Deep Methods Include:

  • Autogenic Training (imagining a peaceful environment and comforting bodily sensations)
  • Meditation (Development of nonjudgmental awareness of bodily sensations and mental activities during the present moment).
  • Progressive Muscle Relaxation (focuses on reducing muscle tone in major muscle groups).

Brief Methods Include:

  • Self-control relaxation
  • Paced Respiration
  • Deep Breathing

Hypnotic Techniques as Natural Cures for Insomnia

Hypnotic techniques have pre- and postsuggestion components.

The presuggestion component involves attentional focusing through the use of imagery, distraction, or relaxation, and has features that are similar to other relaxation techniques. Subjects focus on relaxation and passively disregard intrusive thoughts.

The suggestion phase is characterized by introduction of specific goals; for exmaple, analgesia may be specifically suggested. The postsuggestion component involves continued use of the new behavior following termination of hypnosis.

Individuals vary widely in their hypnotic susceptibility and suggestibility, although the reasons for these differences are incompletely understood.

Biofeedback Techniques as Natural Remedies for Insomnia

BF techniques are insomnia treatment methods that use monitoring instruments of various degrees of sophistication. BF techniques provide patients with physiologic information that allows them to reliably influence psychophysiological responses of two kinds:

  • responses not ordinarily under voluntary control, and;
  • responses that ordinarily are easily regulated, but for which regulation has broken down.
Technologies that are commonly used include electromyography (EMG BF), electroencephalography, thermometers (thermal BF), and galvanometry (electrodermal-BF). BF techniques often induce physiological responses similar to those of other relaxation techniques.

Cognitive-Behavioral Therapy as a Natural Insomnia Treatment

CBT attempts to alter patterns of negative thoughts and dysfunctional attitudes in order to foster more healthy and adaptive thoughts, emotions, and actions.

These interventions share four basic components: education, skills acquisition, cognitive and behavioral rehearsal, and generalization and maintenance. Relaxation techniques are frequently included as a behavioral component of CBT programs. The specific programs used to implement the four components can vary considerably. Each of these therapeutic modalities may be practiced individually, or they may be combined as part of multimodal approaches to manage chronic pain or insomnia.

Sleep Restriction as an Insomnia Therapy

Some people suffering from insomnia spend too much time in bed unsuccessfully trying to sleep. They may benefit from a sleep restriction program that at first allows only a few hours of sleep during the night. Gradually the time is increased until a more normal night's sleep is achieved.

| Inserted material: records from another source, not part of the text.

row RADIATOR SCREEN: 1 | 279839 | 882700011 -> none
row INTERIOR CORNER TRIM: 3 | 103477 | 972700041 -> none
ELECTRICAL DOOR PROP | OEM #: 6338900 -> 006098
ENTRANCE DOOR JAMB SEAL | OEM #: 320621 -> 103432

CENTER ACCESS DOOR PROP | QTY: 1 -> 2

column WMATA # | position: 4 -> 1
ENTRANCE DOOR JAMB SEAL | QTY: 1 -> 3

Reconditioning Insomnia Therapy

Another insomnia treatment that may help some people with insomnia is to recondition them to associate the bed and bedtime with sleep. For most people, this means not using their bed for other activities other than sleep and or sex.

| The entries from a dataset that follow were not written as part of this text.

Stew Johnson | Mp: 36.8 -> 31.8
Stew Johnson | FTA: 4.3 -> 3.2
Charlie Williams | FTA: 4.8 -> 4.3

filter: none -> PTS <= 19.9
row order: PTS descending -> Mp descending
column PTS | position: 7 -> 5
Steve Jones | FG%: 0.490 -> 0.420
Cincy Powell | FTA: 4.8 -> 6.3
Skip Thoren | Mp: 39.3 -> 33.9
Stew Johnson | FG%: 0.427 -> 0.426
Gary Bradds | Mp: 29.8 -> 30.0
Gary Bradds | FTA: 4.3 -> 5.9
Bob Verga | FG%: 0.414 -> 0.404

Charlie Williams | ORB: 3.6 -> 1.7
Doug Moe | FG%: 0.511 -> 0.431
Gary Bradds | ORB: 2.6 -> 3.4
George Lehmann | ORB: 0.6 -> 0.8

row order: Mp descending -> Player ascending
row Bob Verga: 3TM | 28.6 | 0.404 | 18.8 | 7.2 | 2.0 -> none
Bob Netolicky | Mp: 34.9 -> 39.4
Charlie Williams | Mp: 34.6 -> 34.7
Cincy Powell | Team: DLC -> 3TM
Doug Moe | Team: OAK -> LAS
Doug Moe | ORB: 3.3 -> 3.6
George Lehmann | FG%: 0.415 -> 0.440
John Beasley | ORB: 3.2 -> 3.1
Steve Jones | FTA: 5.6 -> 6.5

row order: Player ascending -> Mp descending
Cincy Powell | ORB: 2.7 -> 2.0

As part of the reconditioning process, the person is usually advised to go to bed only when sleepy. If unable to fall asleep, the person is told to get up, stay up until sleepy, and then return to bed. Throughout this process, the person should avoid naps and wake up and go to bed at the same time each day. Eventually the person's body will be conditioned to associate the bed and bedtime with sleep.

There are many more types of insominia therapy and combinations of these techniques that may work for you. Consult your physician for specific guidance if you are interested in exploring therapy options to control your insomnia.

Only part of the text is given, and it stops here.